What the task requires: From the data that follows, set down exactly the lines from the one with "font-weight: none ->" through the one with "html: <div>4: [esp+10]", counting both. Pictures stay out.

Given records:
==================================================

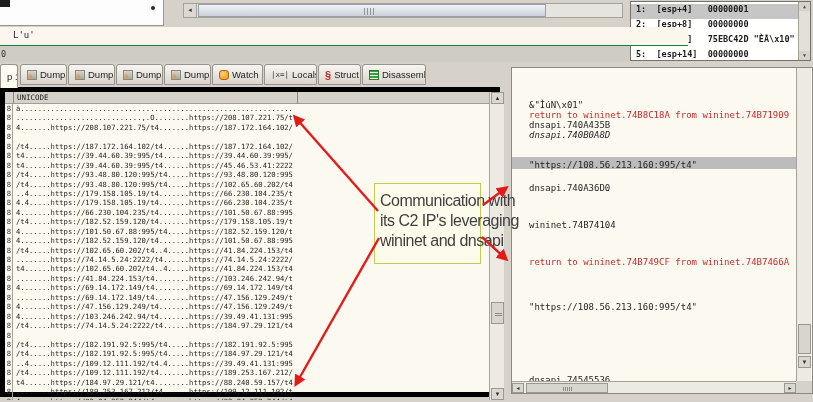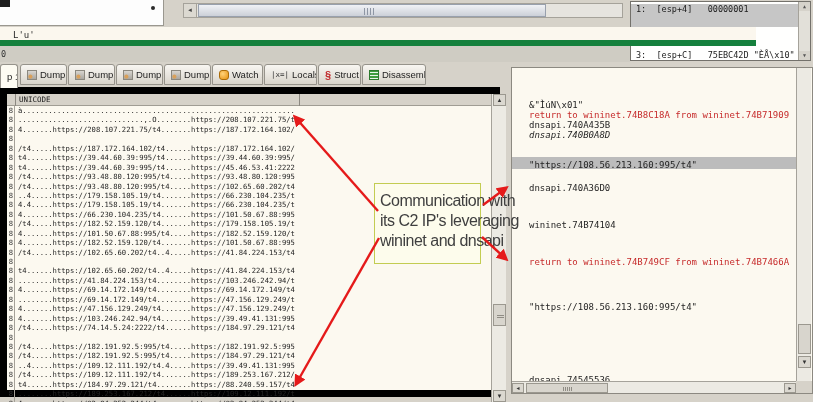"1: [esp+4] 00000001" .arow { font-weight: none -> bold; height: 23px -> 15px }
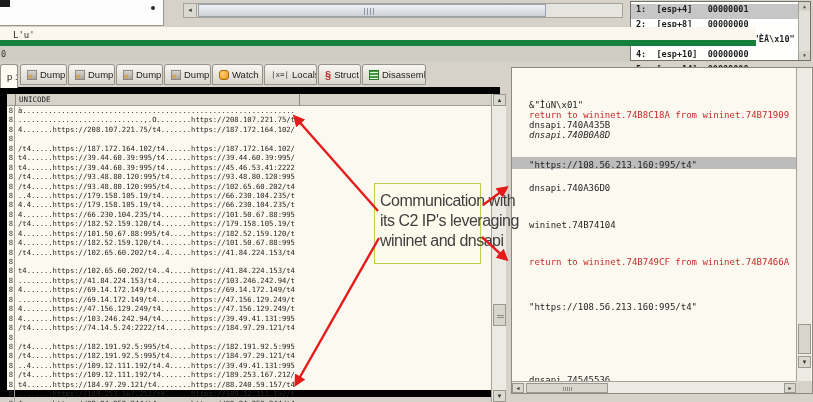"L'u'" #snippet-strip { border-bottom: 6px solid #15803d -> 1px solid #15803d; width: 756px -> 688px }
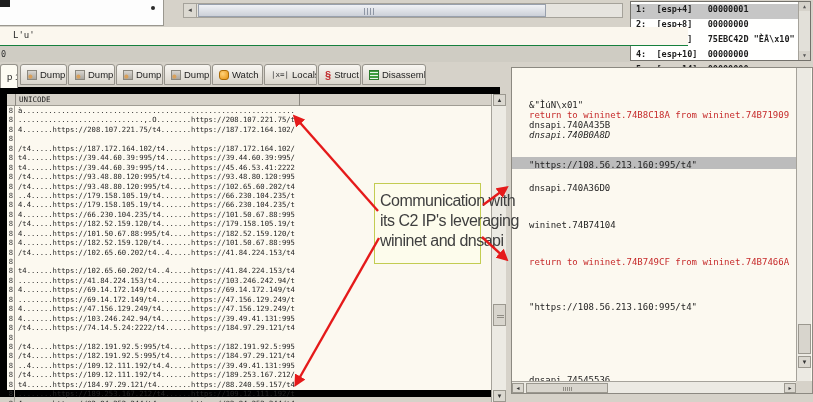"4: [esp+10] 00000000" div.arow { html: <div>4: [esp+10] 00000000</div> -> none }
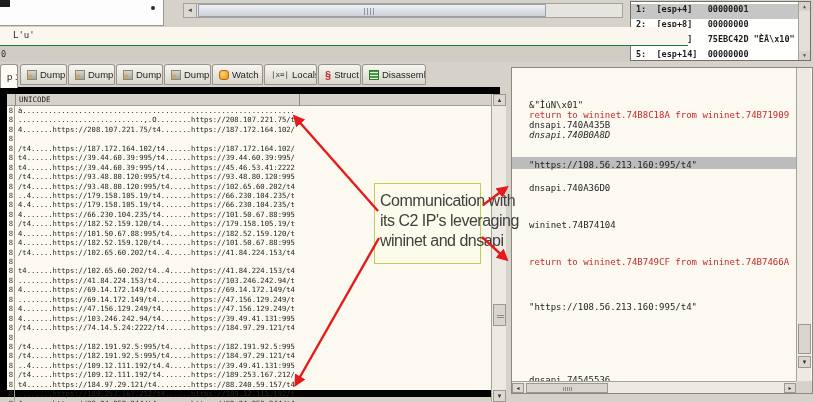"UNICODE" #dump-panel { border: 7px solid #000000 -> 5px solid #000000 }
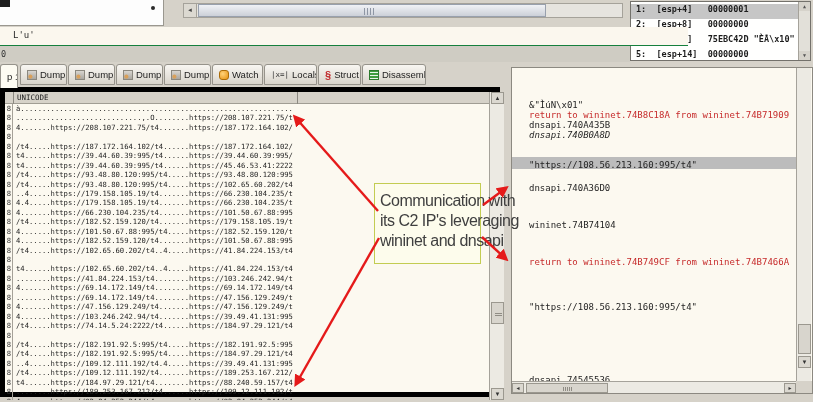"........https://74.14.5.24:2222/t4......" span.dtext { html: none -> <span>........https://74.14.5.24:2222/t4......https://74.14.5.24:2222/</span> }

==================================================

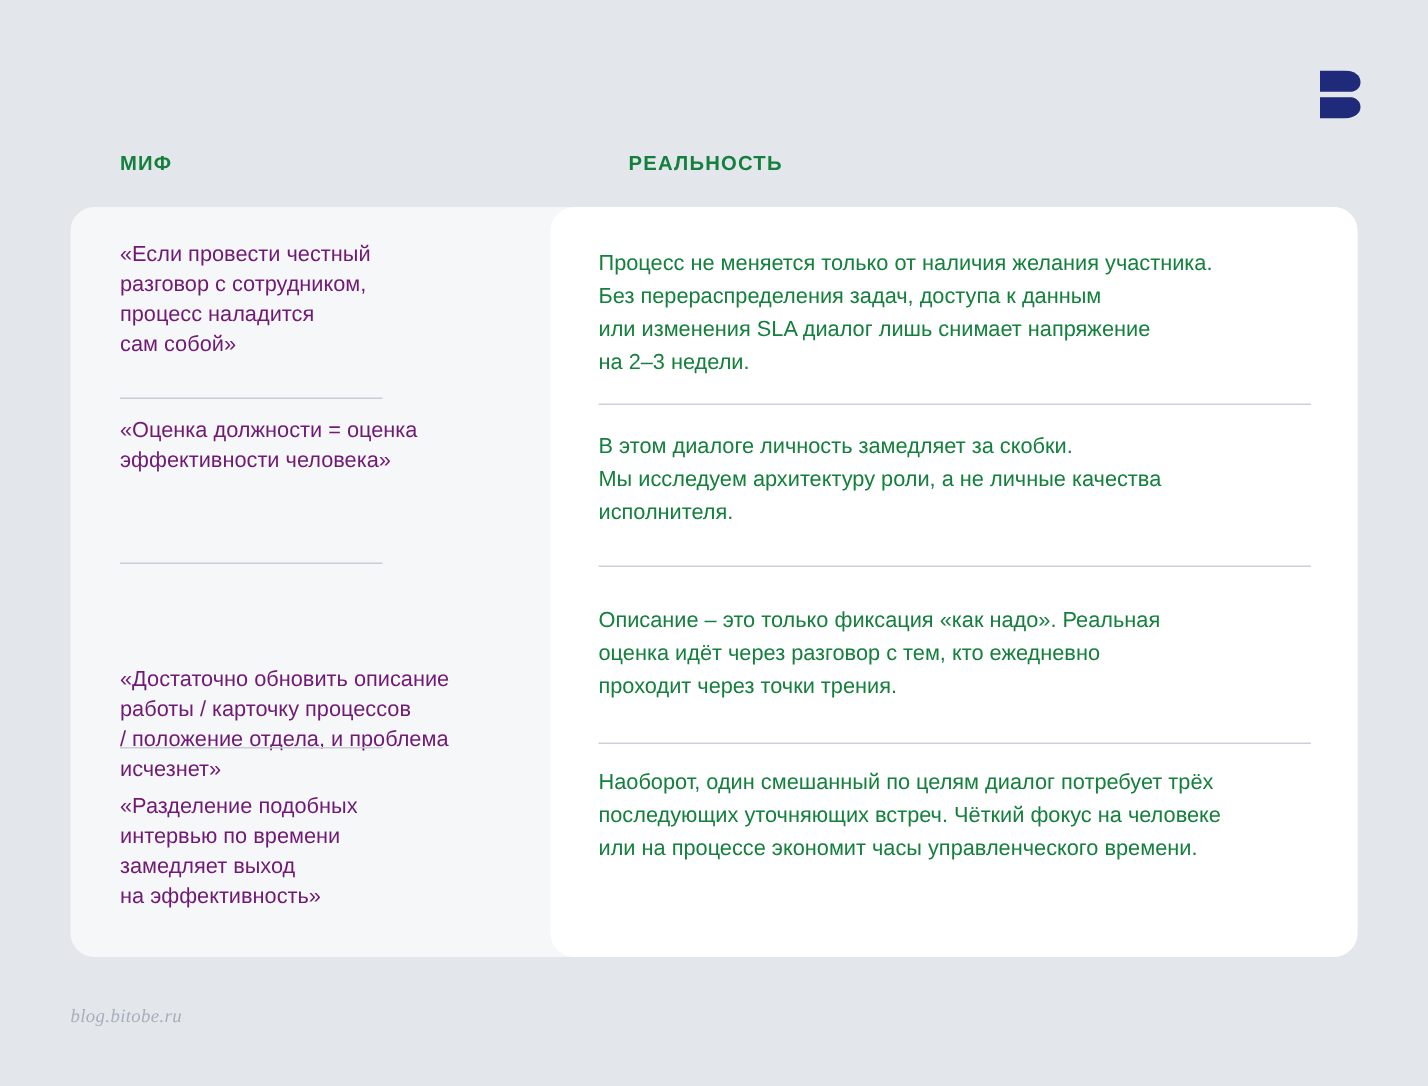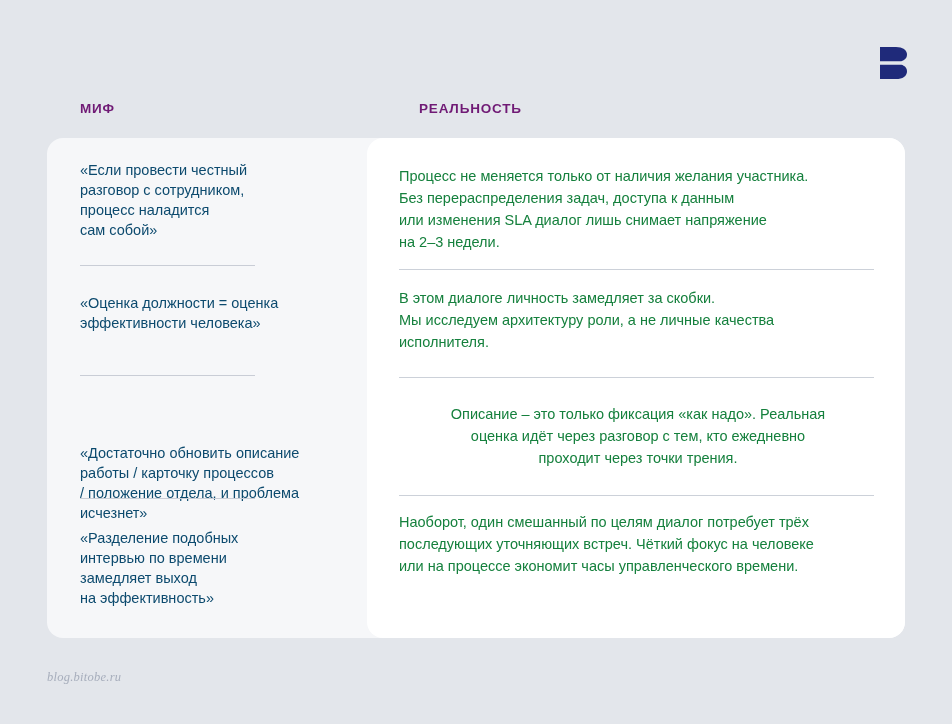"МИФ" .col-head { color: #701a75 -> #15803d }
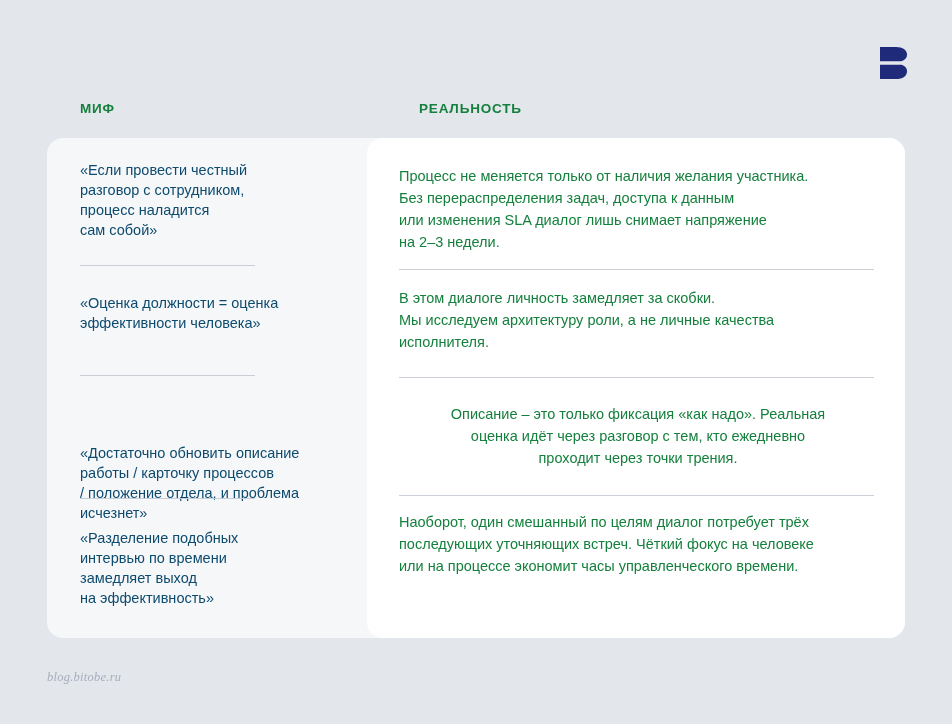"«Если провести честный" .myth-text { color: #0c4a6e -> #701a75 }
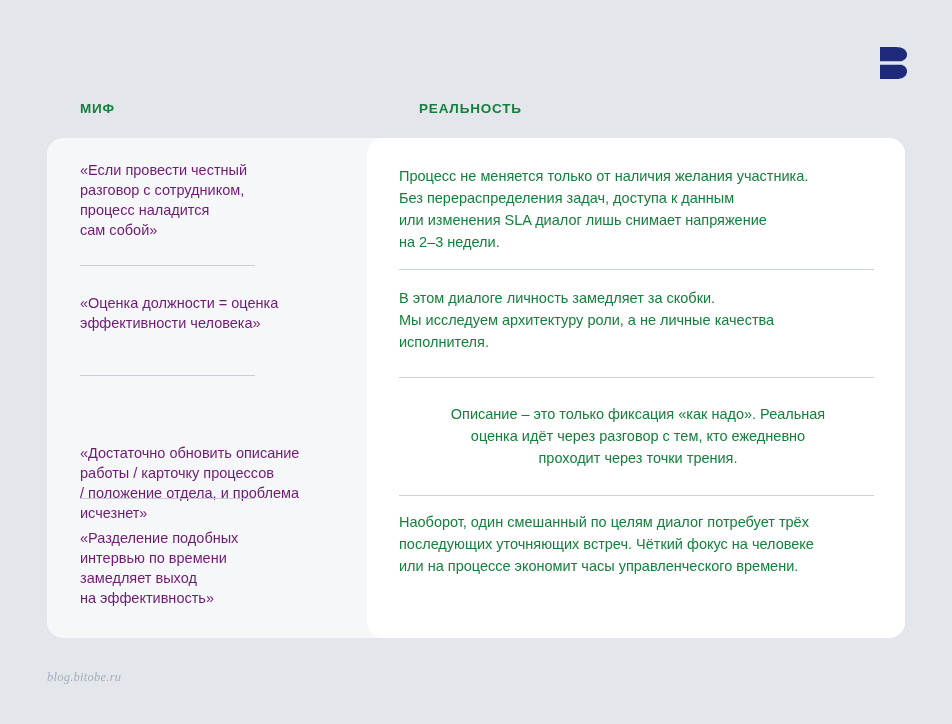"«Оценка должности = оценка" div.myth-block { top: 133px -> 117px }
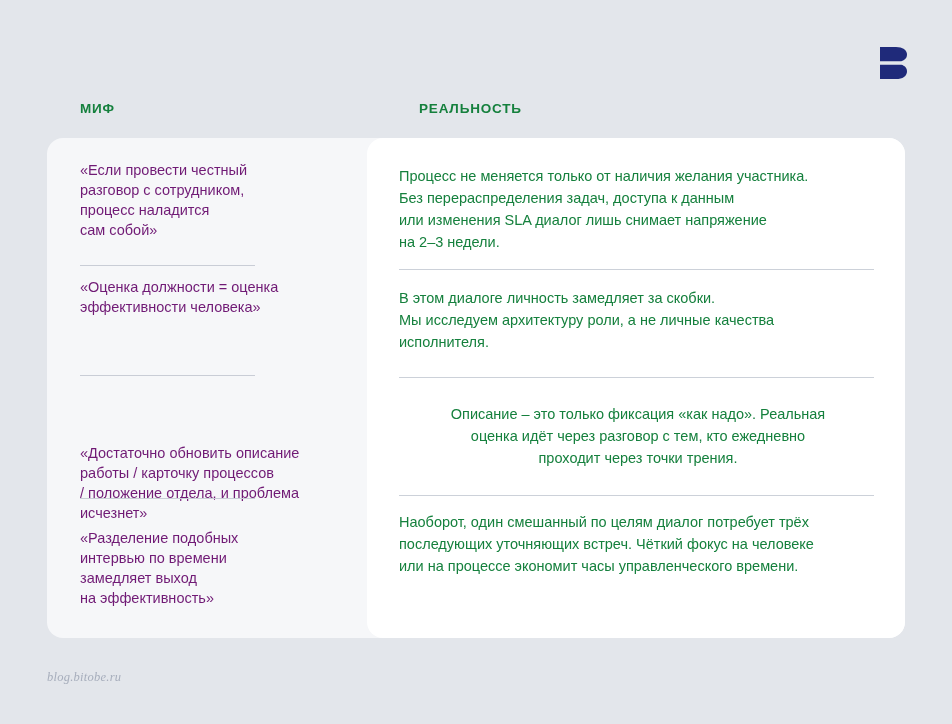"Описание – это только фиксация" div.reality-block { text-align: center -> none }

==================================================

Response to this exercise:
"1: [esp+4] 00000001" .arow { font-weight: none -> bold; height: 23px -> 15px }
"L'u'" #snippet-strip { border-bottom: 6px solid #15803d -> 1px solid #15803d; width: 756px -> 688px }
"4: [esp+10] 00000000" div.arow { html: <div>4: [esp+10] 00000000</div> -> none }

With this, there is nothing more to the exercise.